About this task.
Once you reach the line containing "payment method: gift card -> Mastercard" in the entries below, write out that line and each one after it down to the line containing "total: 232.99 -> 219.00", exactly and with nothing added.

Structured diff data.
*** Begin section ***
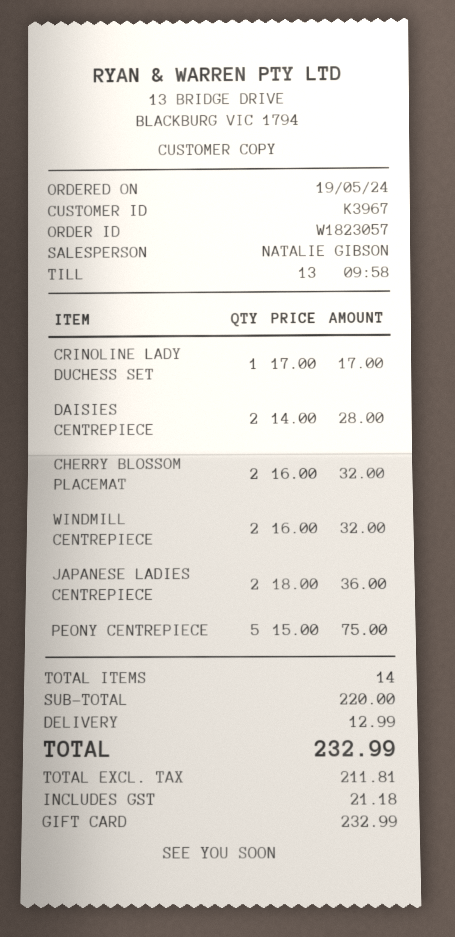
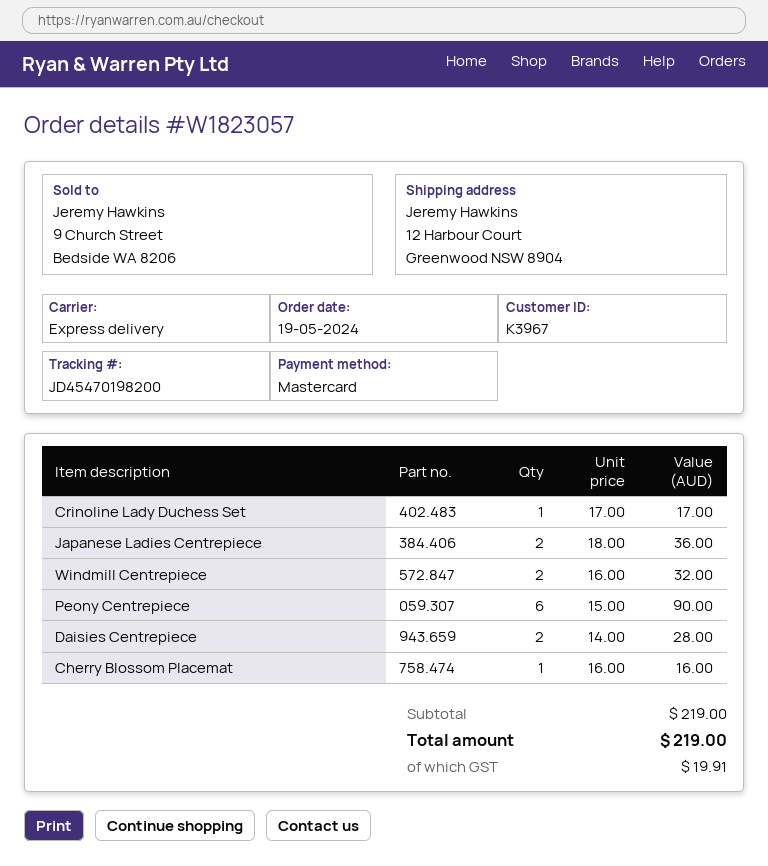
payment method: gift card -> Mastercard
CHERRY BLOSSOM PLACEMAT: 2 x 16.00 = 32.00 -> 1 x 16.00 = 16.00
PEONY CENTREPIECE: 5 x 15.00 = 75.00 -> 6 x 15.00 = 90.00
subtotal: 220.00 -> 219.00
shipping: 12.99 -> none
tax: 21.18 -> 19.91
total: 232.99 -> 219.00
*** End section ***
*** Begin section ***
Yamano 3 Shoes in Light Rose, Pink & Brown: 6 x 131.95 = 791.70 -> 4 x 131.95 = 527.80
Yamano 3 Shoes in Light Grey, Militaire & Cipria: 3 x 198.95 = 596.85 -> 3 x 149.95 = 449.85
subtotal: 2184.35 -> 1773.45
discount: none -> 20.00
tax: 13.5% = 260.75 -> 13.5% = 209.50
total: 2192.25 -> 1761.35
*** End section ***
*** Begin section ***
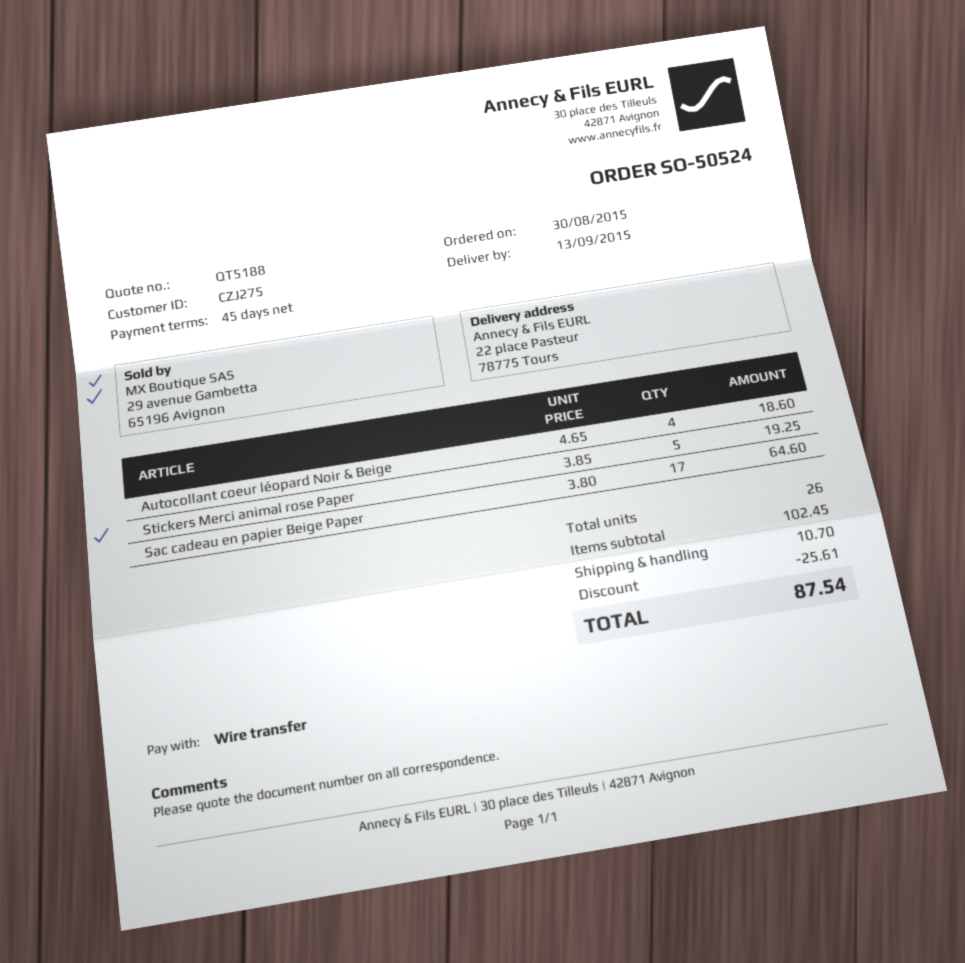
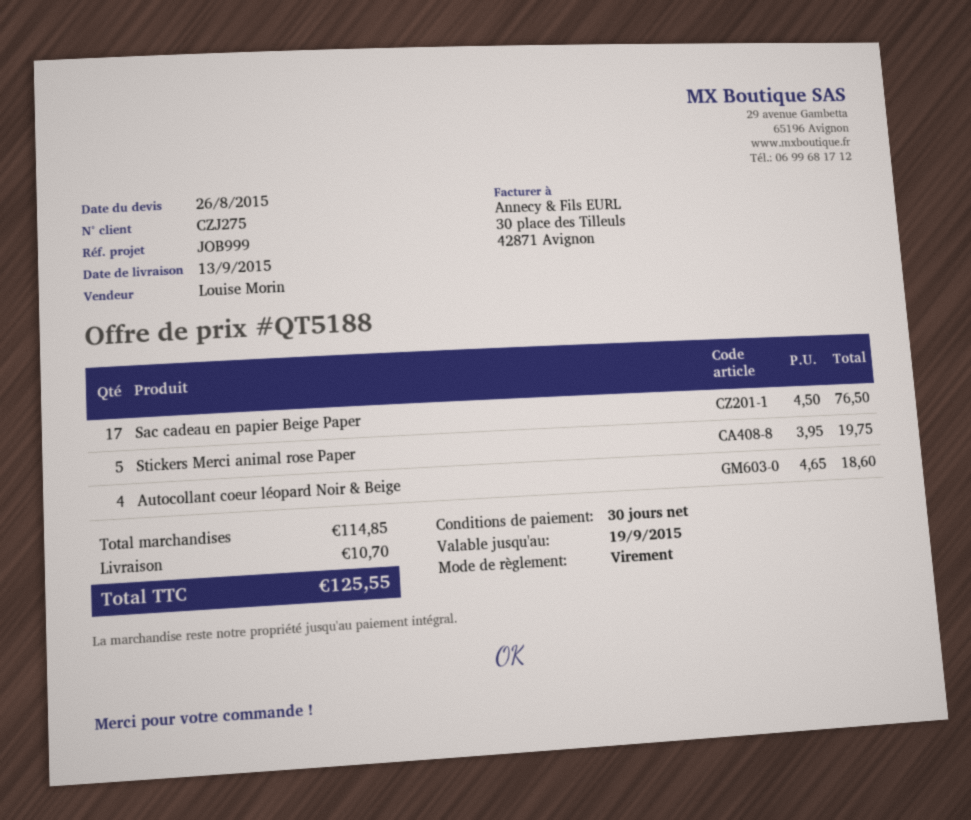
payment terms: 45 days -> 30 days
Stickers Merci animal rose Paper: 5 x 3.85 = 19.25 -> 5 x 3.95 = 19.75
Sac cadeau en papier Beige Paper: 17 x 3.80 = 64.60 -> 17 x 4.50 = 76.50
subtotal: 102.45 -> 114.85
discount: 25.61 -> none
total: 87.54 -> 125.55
*** End section ***
Output of the task.
payment method: gift card -> Mastercard
CHERRY BLOSSOM PLACEMAT: 2 x 16.00 = 32.00 -> 1 x 16.00 = 16.00
PEONY CENTREPIECE: 5 x 15.00 = 75.00 -> 6 x 15.00 = 90.00
subtotal: 220.00 -> 219.00
shipping: 12.99 -> none
tax: 21.18 -> 19.91
total: 232.99 -> 219.00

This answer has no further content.